In the former case, there is an explicit statement of the divinity of Christ; in the latter, there is no connection between Christ and God in terms of essence. If the matter of pronouns appears trifling and inconclusive, the use of a period and introduction of a new sentence instead of the use of the apostrophe, renders an entirely different meaning to the text. If the artificial use of pronouns did not mean intentionally to cast asperions on the deity of Jesus, the instance in Romans is blatant. So while the style is being changed, in these cases doctrine is being changed as well.
So one must ask, what really is at stake? What really is happening here? Of course, the trouble with the NCC approach and its resulting text was that it was not being guided by the mind of the Church, as we Orthodox understand the Church. A Jewish scholar helped in the translation of the RSV Old Testament, for example. Should it be any wonder that Isaiah 7:14 is translated, “Behold, a young woman shall conceive and bear a son,” which is the Jewish, but not the Christian understanding of that passage. The Holy Fathers certainly knew that there was a difference between the Hebrew text and the Greek on this point, and they rightly defended the use of parthenos (Greek: virgin) instead of almah (Hebrew: maid), although the Hebrew itself does not exclude virginity.
Changes such as these should be of great concern for Orthodox Christians, at the very least since we maintain that we possess the fullness of faith. Of course the AV was not translated by Orthodox scholars, either; and it does have its problematical passages itself. However, at least the AV used the so-called Textus Receptus, the Byzantine text as its base, that New Testament canon of Scripture accepted by the Orthodox Church. And the gulf between the Anglican mind-set of the early seventeenth century and Orthodoxy was surely not as great then as it is now.
While this article is not written to defend the AV, it is to take note of a certain modernist, ecumenist approach to language which, while maintaining that it is updating language (language which because it is no longer spoken is declared, ipso facto, to be not understood) is in fact busily “updating” theology as well.

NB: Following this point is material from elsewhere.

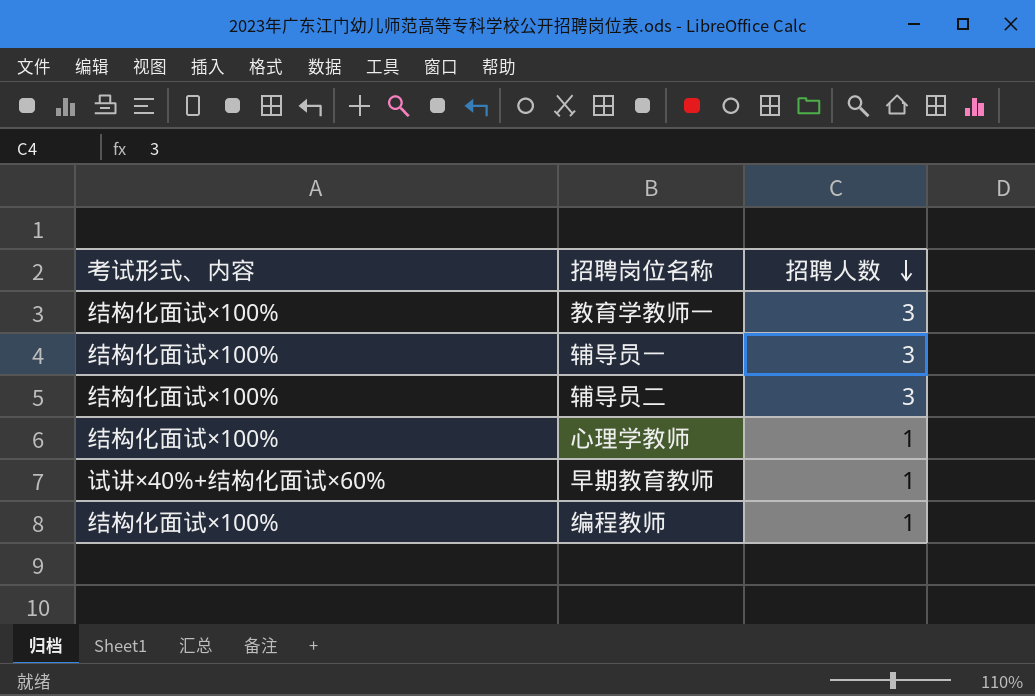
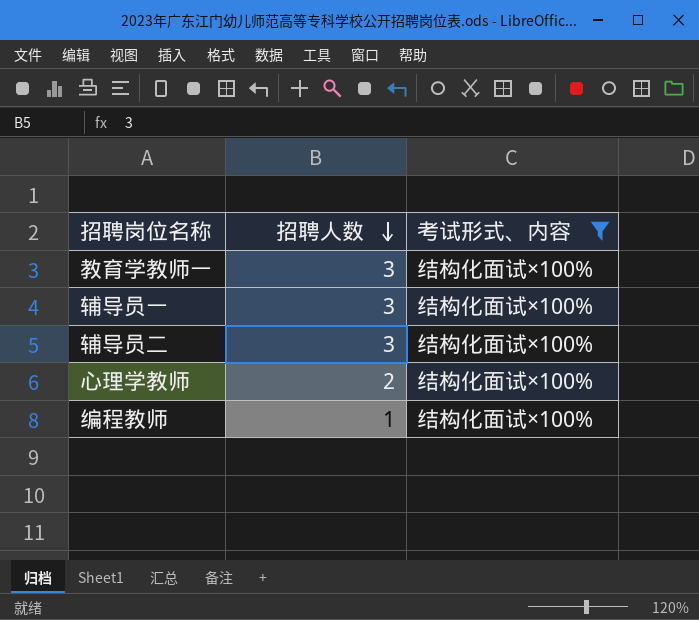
filter: none -> 考试形式、内容 = 结构化面试×100%
column 考试形式、内容 | position: 1 -> 3
心理学教师 | 招聘人数: 1 -> 2

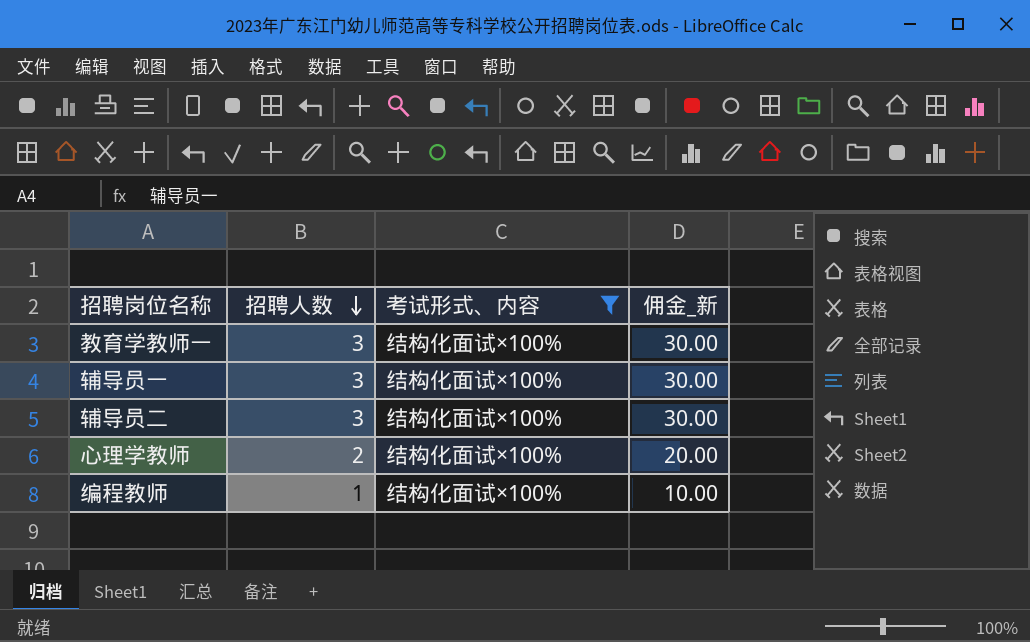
column 佣金_新 | formula: none -> [招聘人数] * 10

A similar parallel can be observed in my own experience in the Episcopal Church in the 1970s. Revision of the Book of Common Prayer (1928), along with the ordination of women to the priesthood, were two issues which went hand-in-hand, and are indeed not unrelated. Again, U.S. Anglicans were told that they did not understand the English language as used so beautifully in the Book of Common Prayer. Some of this language did date as far back as Cranmer in the sixteenth century, and some was added as recently as 1928. I do not recall ever encountering an Episcopalian in the pew who was lamenting that he “did not understand” the Prayer Book.
Yet some Episcopalians sensed that rather more was at stake than a mere updating of supposedly archaic usage. Nothing could have been more revealing than the “gender-neutral” Psalter of the Proposed Prayer Book (1976). The “gender-neutral” Psalter, adopted in 1979, was a harbinger of things yet to come, not onl=y in the Episcopal Church but in ecumenical circles as well.

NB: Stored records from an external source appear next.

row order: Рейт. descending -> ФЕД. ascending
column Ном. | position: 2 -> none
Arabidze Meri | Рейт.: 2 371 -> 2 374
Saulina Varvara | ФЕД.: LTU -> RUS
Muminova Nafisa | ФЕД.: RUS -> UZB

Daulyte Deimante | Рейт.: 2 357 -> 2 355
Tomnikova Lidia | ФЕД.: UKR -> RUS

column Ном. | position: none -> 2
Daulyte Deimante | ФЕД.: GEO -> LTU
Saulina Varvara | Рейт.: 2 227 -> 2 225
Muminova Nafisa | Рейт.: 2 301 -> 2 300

Most revealing as to intent was the updating of messianic psalms, such as Psalm 1. “Blessed is the man” became “Happy are they.”
Now, “the Man” of Psalm 1 is the Messiah, according to the witness of the Fathers. (See the article “A Feminist Psalter?” by Chrysostom Castel in The Politics of Prayer: Feminist Language and the Worship of God; Ignatius Press.) The Greek word here used for “the man” in the first psalm is aner, a word which definitely cannot be used generically in Greek. Had the meaning been generic, then anthropos would have been proper. The failure to employ the formal equivalent approach, coupled with politically motivated dishonesty, has resulted in yet another attack on the Person of Christ.

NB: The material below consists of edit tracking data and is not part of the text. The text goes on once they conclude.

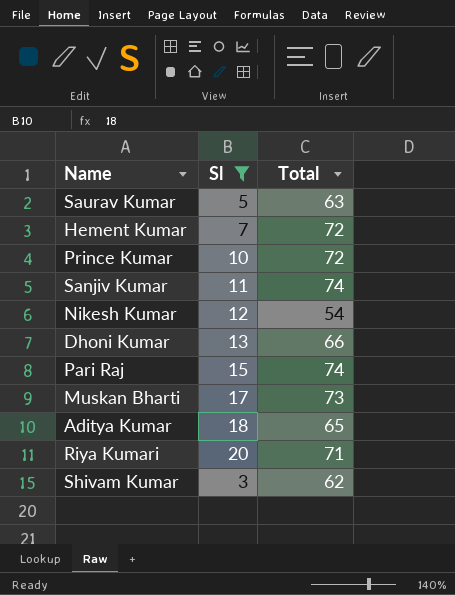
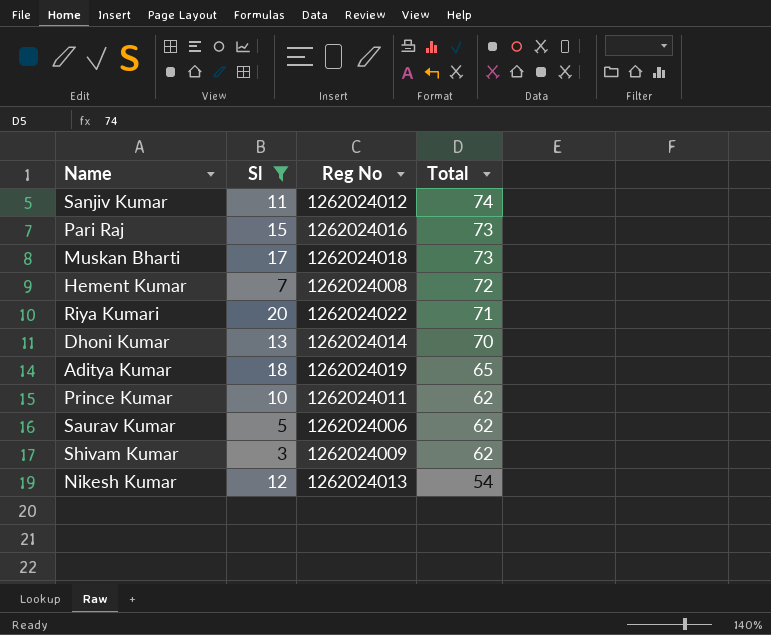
row order: none -> Total descending
column Reg No | position: none -> 3
Pari Raj | Total: 74 -> 73
Dhoni Kumar | Total: 66 -> 70
Prince Kumar | Total: 72 -> 62
Saurav Kumar | Total: 63 -> 62

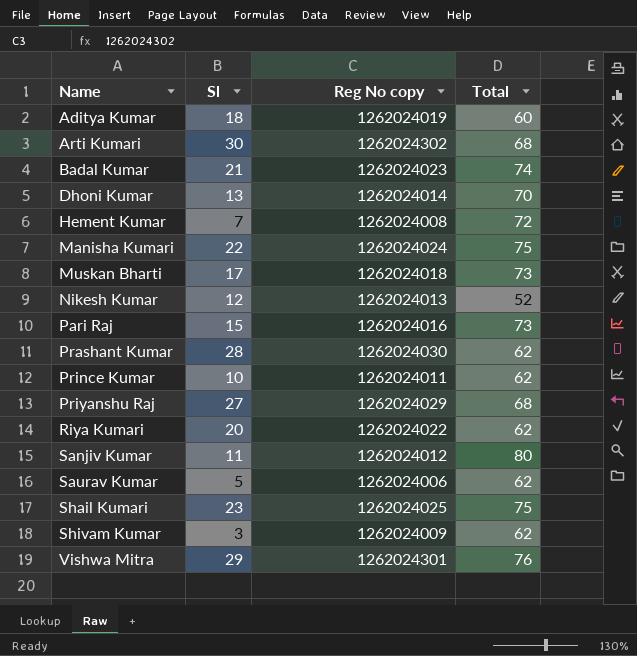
filter: Sl <= 20 -> none
row order: Total descending -> Name ascending
column name: Reg No -> Reg No copy
Aditya Kumar | Total: 65 -> 60
Nikesh Kumar | Total: 54 -> 52
Riya Kumari | Total: 71 -> 62
Sanjiv Kumar | Total: 74 -> 80

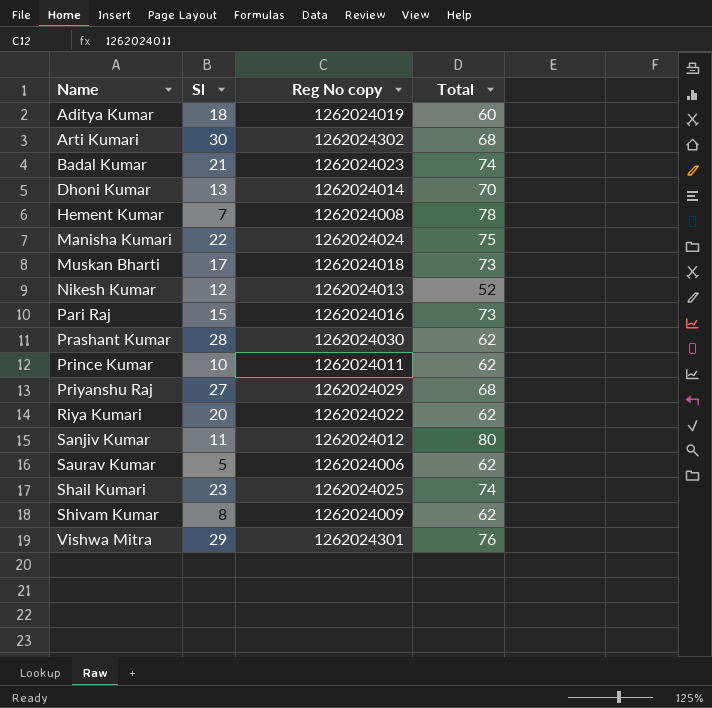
Hement Kumar | Total: 72 -> 78
Shail Kumari | Total: 75 -> 74
Shivam Kumar | Sl: 3 -> 8

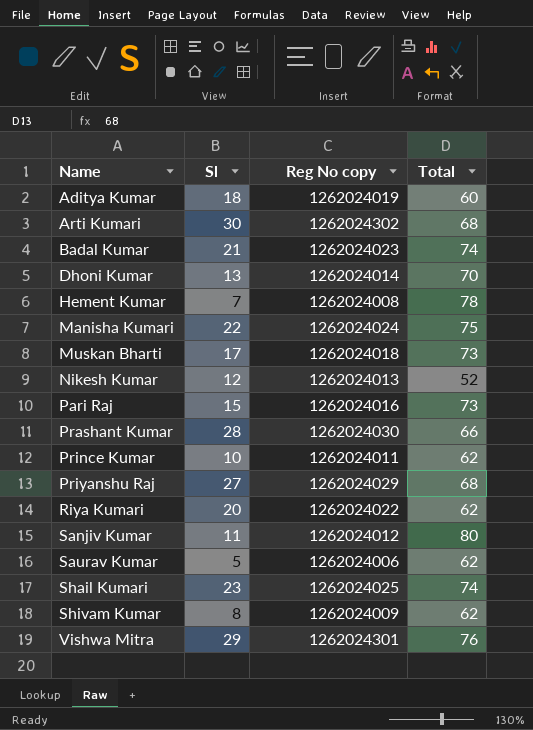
Prashant Kumar | Total: 62 -> 66

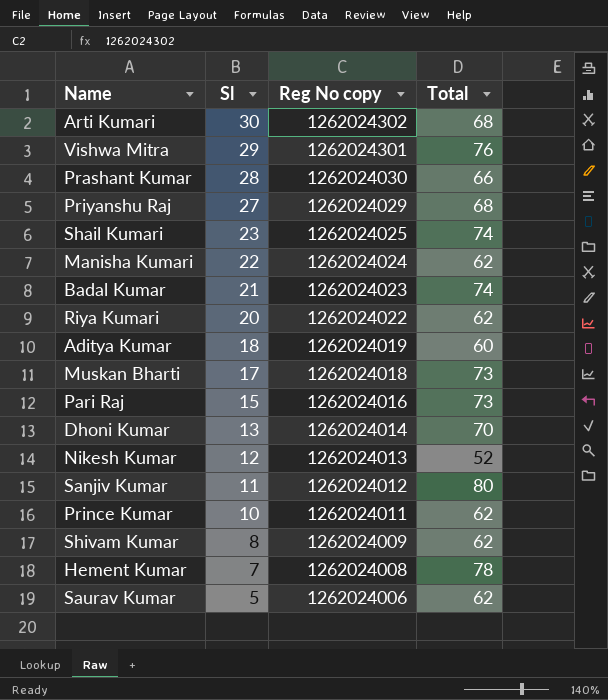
row order: Name ascending -> Sl descending
Manisha Kumari | Total: 75 -> 62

Similar renderings of this Psalm have been executed both by Roman Catholics and the National Council of Churches. Both the Grail Psalter (Roman Catholic) and the NRSV contain even more examples, namely in Psalms 3, 7, 8, 13(14), 14(15), 15(16), 17(18), and 18(19). Whether by ignorance or by design, psalms traditionally understood as messianic by the Church have been altered in the name of gender feminism; and these are egregious errors. What is ultimately at stake is the saving mission of Jesus Christ, the very doctrine of Christ.
The doctrine of Christ, that Jesus was fully God and fully Man (anthropos) in the person of one man (aner) cannot not be updated away, compromised away, or politicized away. And yet I fear that it is not only Protestants and Roman Catholics who have fallen prey to politicizing the Gospel in the name of new translations. Many of the same trends in regard to language — that is, an attack on “archaic” language — are beginning to be heard in certain quarters of the Orthodox Church as well.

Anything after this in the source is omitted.